En guise de transition avec la discussion, en voilà un qui se moque copieusement des stoïciens (comme de toutes les morales ascétiques). Et question psychologie (sans doute aucun philosophe n'a été aussi proche de la psychologie que lui, que ce soit pour l'analyse des rêves, la psychologie des peuples, de la perception comme création, et tous les mécanismes d'interprétation qu'il décrit, surtout dans ses derniers livres), il me semble que le "surhomme" ressemble beaucoup à un homme équilibré, maître de ses pulsions, là où Freud a plutôt l'air de considérer que l'homme est équilibré parce que ses pulsions le laissent tranquille (mais Nietzsche dirait aussi la même chose, puisqu'il n'y a pas d'individu "substrat" des pulsions), ce qui le rend en fait beaucoup plus banal qu'il n'en a l'air (c'est Danto qui écrit que quand on analyse de près ce qu'écrit N, ses idées les plus taboues sont en fait complètement banales depuis Platon). Jung, par contre, me paraît à la fois très nietzschéen quand il théorise l'inconscient collectif, dont on trouve des échos dans les textes de N sur l'émergence de la conscience et du langage, et très anti-nietzschéen quand il souligne l'importance de la religion dans le fonctionnement psychique (parfois j'ai carrément l'impression que "Dieu" = "l'inconscient" dans Ma vie); on pourrait presque dire que pour Freud, la religion (au moins socialement) est un phénomène libidinal, alors que pour Jung, c'est plutôt le sexe qui est une forme du comportement religieux.

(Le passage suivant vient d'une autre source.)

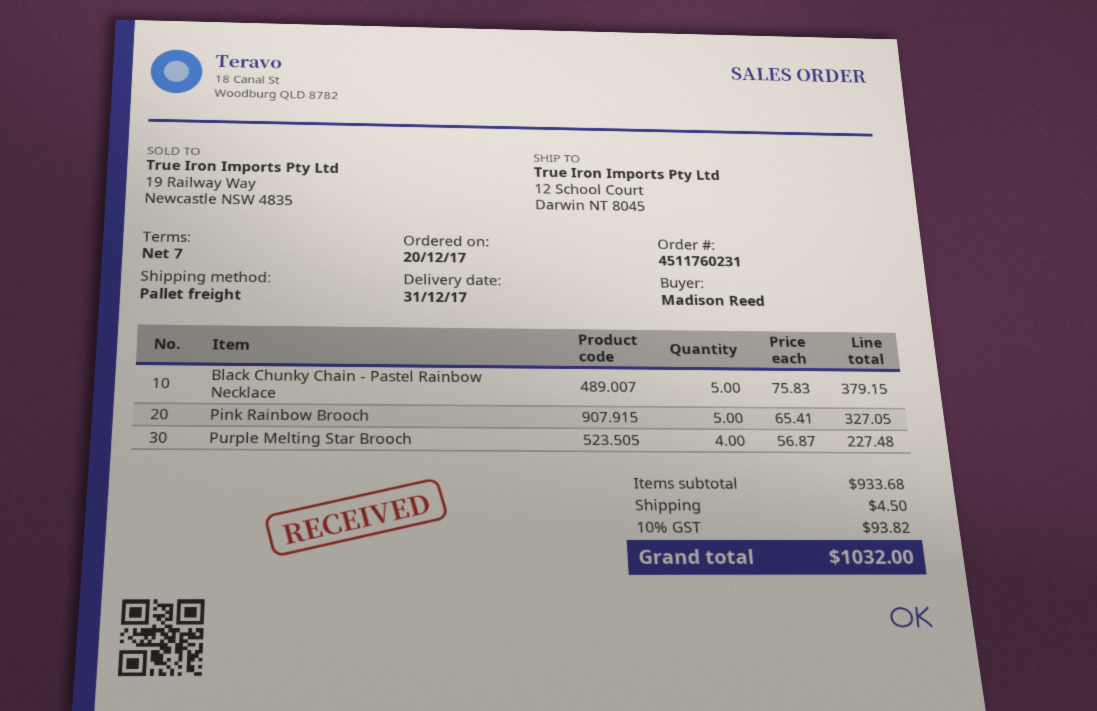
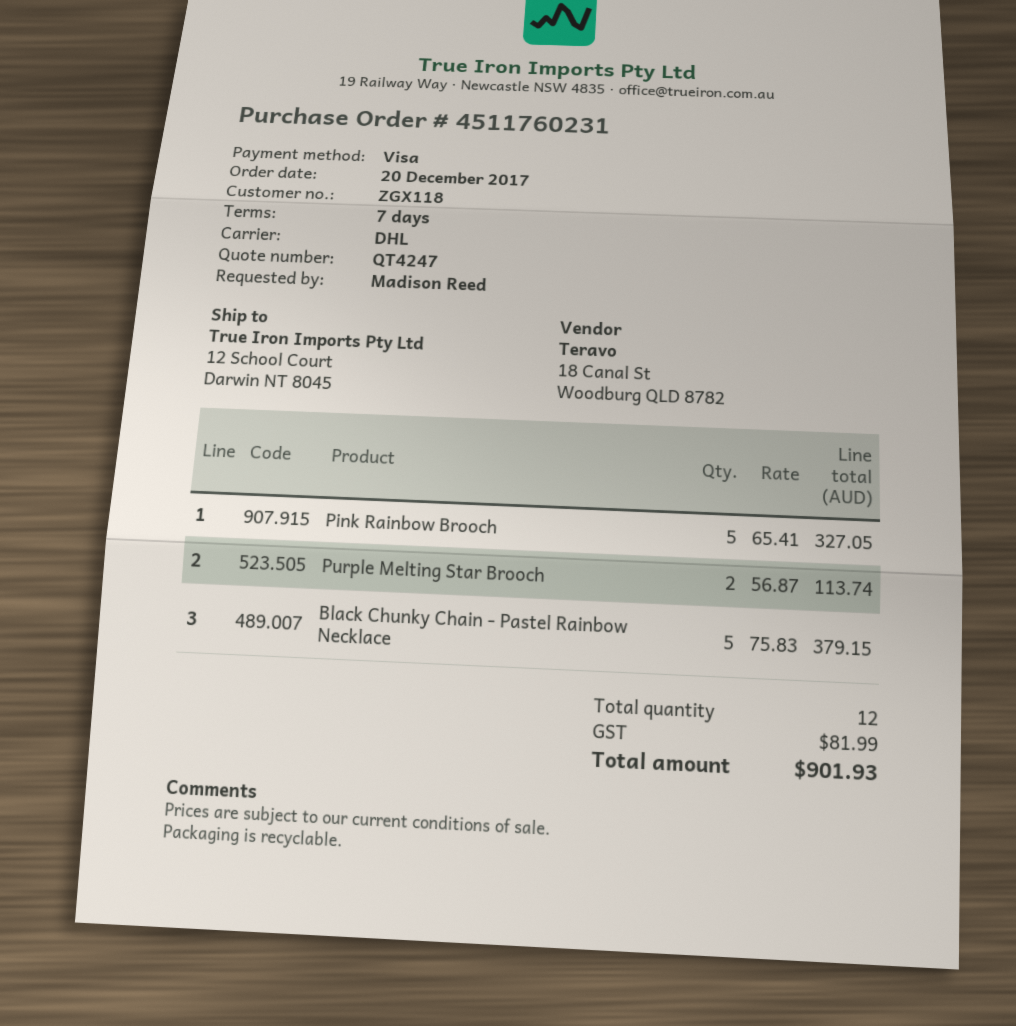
shipping method: pallet freight -> DHL
Purple Melting Star Brooch: 4 x 56.87 = 227.48 -> 2 x 56.87 = 113.74
shipping: 4.50 -> none
tax: 93.82 -> 81.99
total: 1032.00 -> 901.93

Ce avec quoi, ironie du sort, N ne serait pas totalement en désaccord. Parce que si d'un côté, il est célèbre pour avoir dénoncé les passions tristes encouragées par la religion et les philosophies morales jusqu'à lui, il est aussi tout à fait lucide sur l'importance de l'existence d'un dieu au centre de toute interprétation du monde, ce qui l'oppose aux athées (il me semble qu'on peut sans risque dire que le freudisme est athée; le jungisme, pas du tout).

 

Je trouve aussi très symptomatique comment N critique le darwinisme (auquel il ne comprend rien) pour aboutir à une théorie de l'évolution "spirituelle" (cf Crépuscule des idoles) qui... ressemble énormément à la psychologie évolutionniste ou au néo-darwinisme (surtout celui qui change le focus sous le niveau de l'organisme individuel, coucou Dawkins). Il y a beaucoup de travaux là-dessus d'ailleurs, comment les fausses interprétations de Darwin par N sont en fait géniales.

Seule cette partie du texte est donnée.